Son geste obsessionnel se répète dessus, dessous, encore. Le tapis de lirette, jadis étoffe paysanne, désormais château, cabane ou chapelle, n’est plus cantonné au mur mais devient la structure-même de ces refuges. Pour les édifier des lieux à soi, elle entrelace des lambeaux usés, déjà imprégnés de souvenirs tactiles anonymes. Ici, plus de porte ni de toit car le tissu, à l’inverse du lierre, protège sans étouffer.

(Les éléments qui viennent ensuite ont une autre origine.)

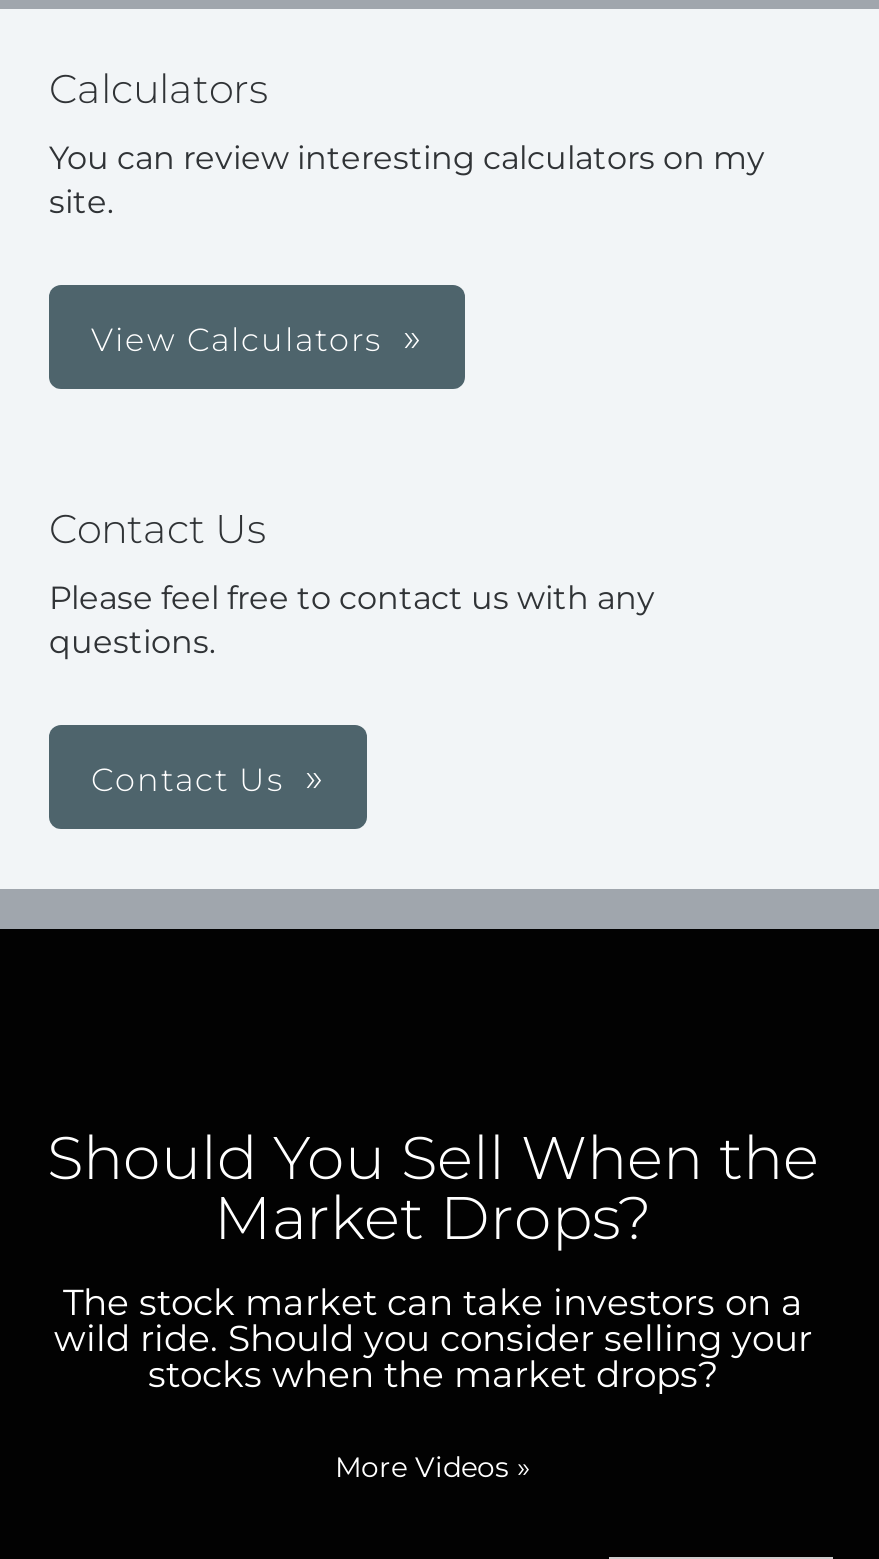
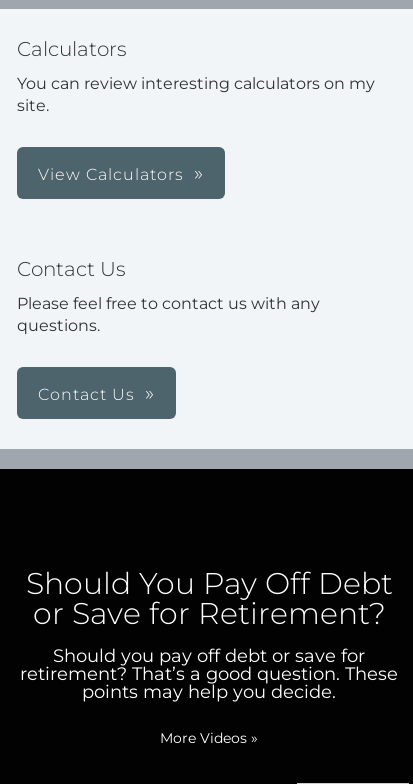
- Should You Sell When the
- Market Drops?
- The stock market can take investors on a
- wild ride. Should you consider selling your
- stocks when the market drops?
+ Should You Pay Off Debt
+ or Save for Retirement?
+ Should you pay off debt or save for
+ retirement? That’s a good question. These
+ points may help you decide.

Elle fabrique des arcadies dopées à la toxicité du Delphinium et aux bienfaits de la Lavande. À ce mélange détonnant s’ajoutent les bribes de sa propre histoire, de sa jeunesse dans le Vaucluse aux aventures de Barbie©, des réseaux sociaux aux fêtes marseillaise. Pour Delphine, le tissage est un moyen de tramer, c’est-à-dire à la fois dessiner et nouer des intrigues. Ce patchwork immersif mauve et magenta, comme un dessin inachevé, se transforme en puissant outil de réconfort. Dans ces édens méditerranéens distordus par le vent et engloutis par le soleil, l’abondance semble pourtant réprimer une menace sourde. Les fleurs ne fanent plus. Les lianes rampent au sol. La symétrie absorbe l’horizon. L’allégresse n’est-elle plus qu’un mirage abstrait ?

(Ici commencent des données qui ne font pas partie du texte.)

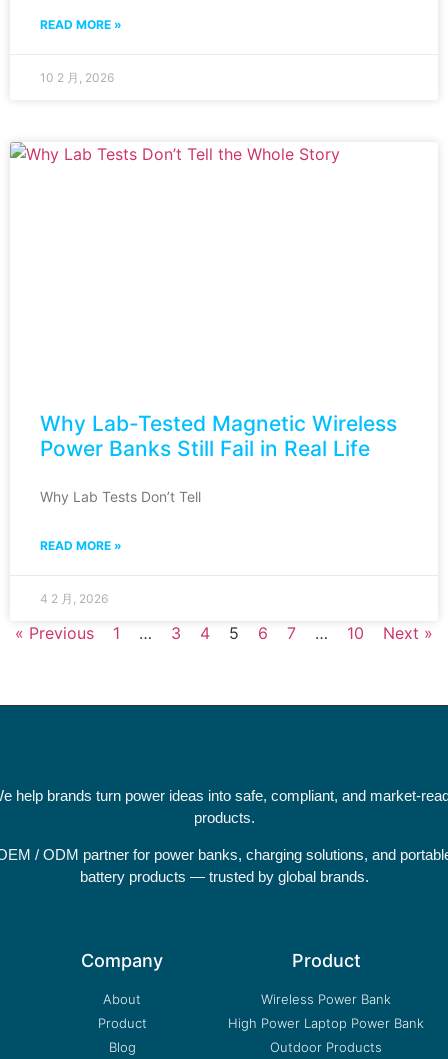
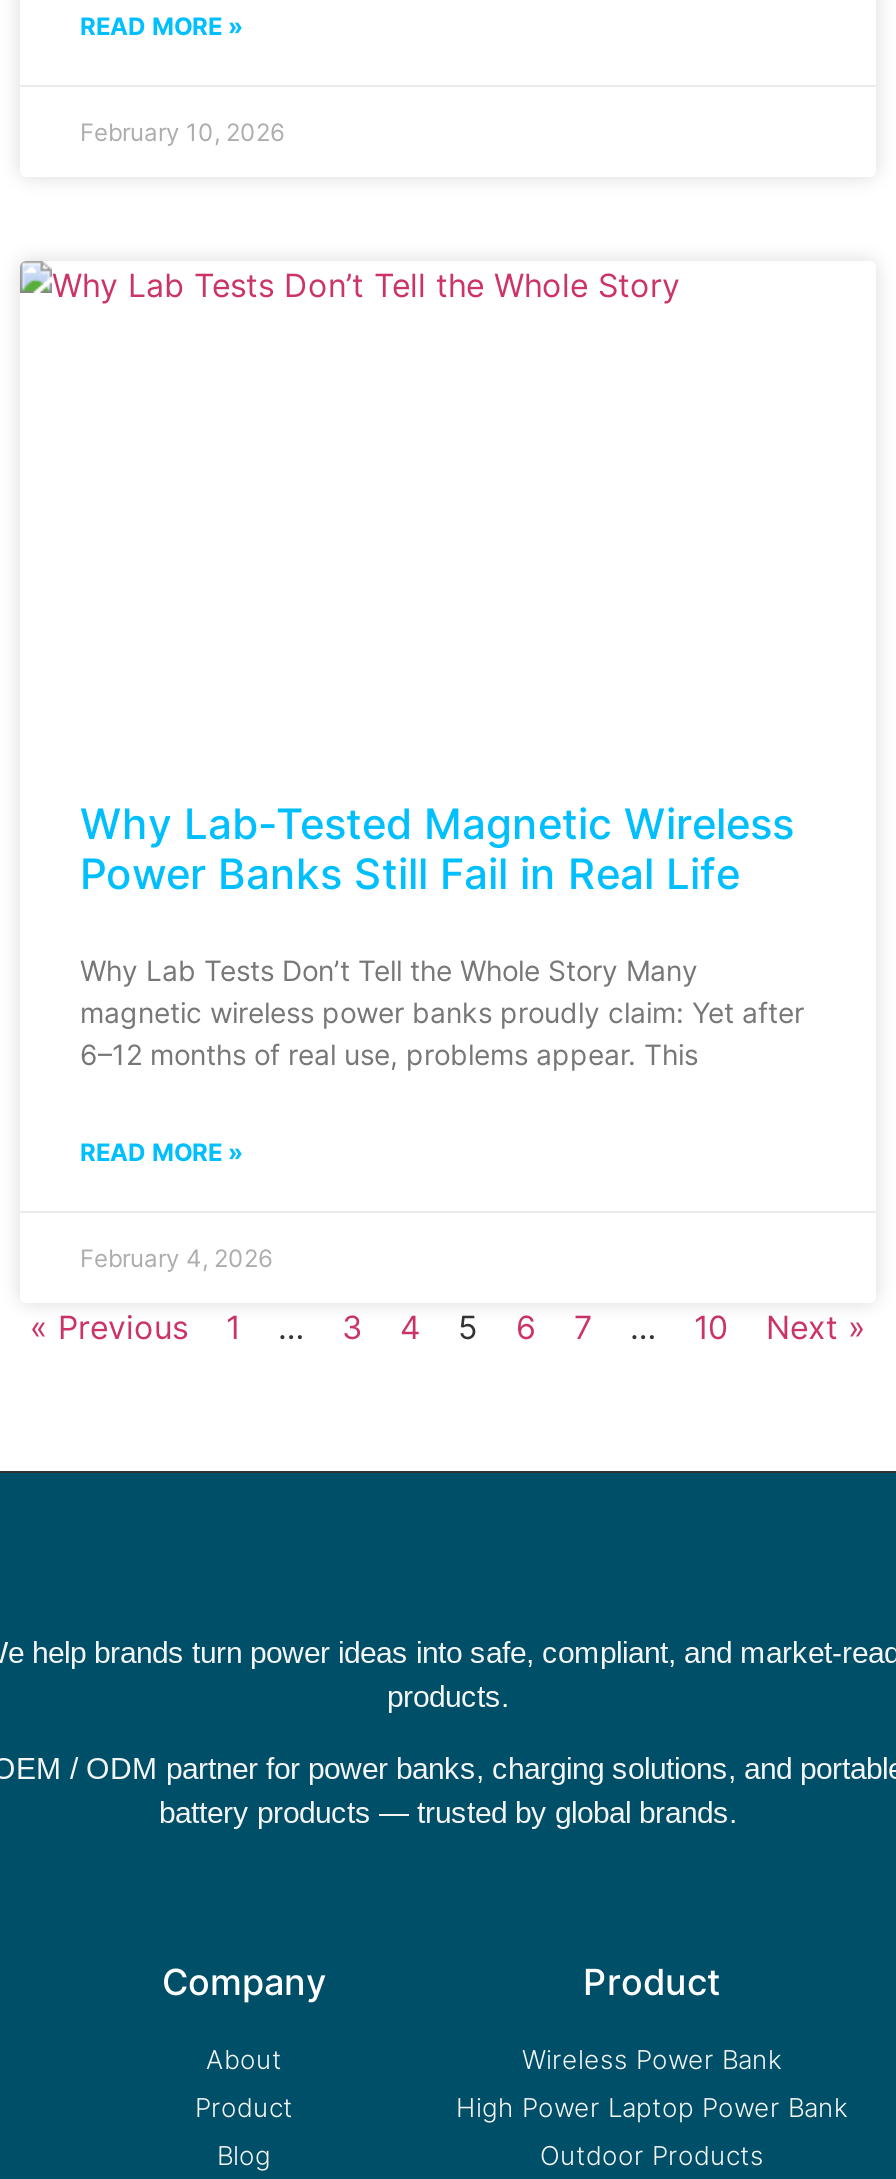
- 10 2 月, 2026
+ February 10, 2026

- Why Lab Tests Don’t Tell
+ Why Lab Tests Don’t Tell the Whole Story Many
+ magnetic wireless power banks proudly claim: Yet after
+ 6–12 months of real use, problems appear. This

- 4 2 月, 2026
+ February 4, 2026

Clefs, cœurs, fleurs, et smileys sont autant d’emblèmes 2.0 fatigués que l’artiste décharge de leur puissance, pour les amener vers un registre qui n’appartient qu’à elle. Si texte et tissage partagent la même racine, les motifs qui pullulent sont-ils le rébus d’un sortilège à déchiffrer ?
Texte de Alexia Abed
Depuis 2017, son travail a été montré à la Villa Noailles (Hyères), à la Friche Belle de Mai, à La Traverse, au Festival Marsatac (Marseille), au Consulat (Paris), à la Galerie Slika (Lyon) et au Centre Culturel Fenaa Al Awwal (Arabie Saoudite), et elle a bénéficié de résidences en France, au Chili et au Nigéria. Ses expositions personnelles récentes incluent la Collection Lambert (2023), La Halle Centre d’Art, Chapelle XIV à Paris et Les Abattoirs à Toulouse (2025).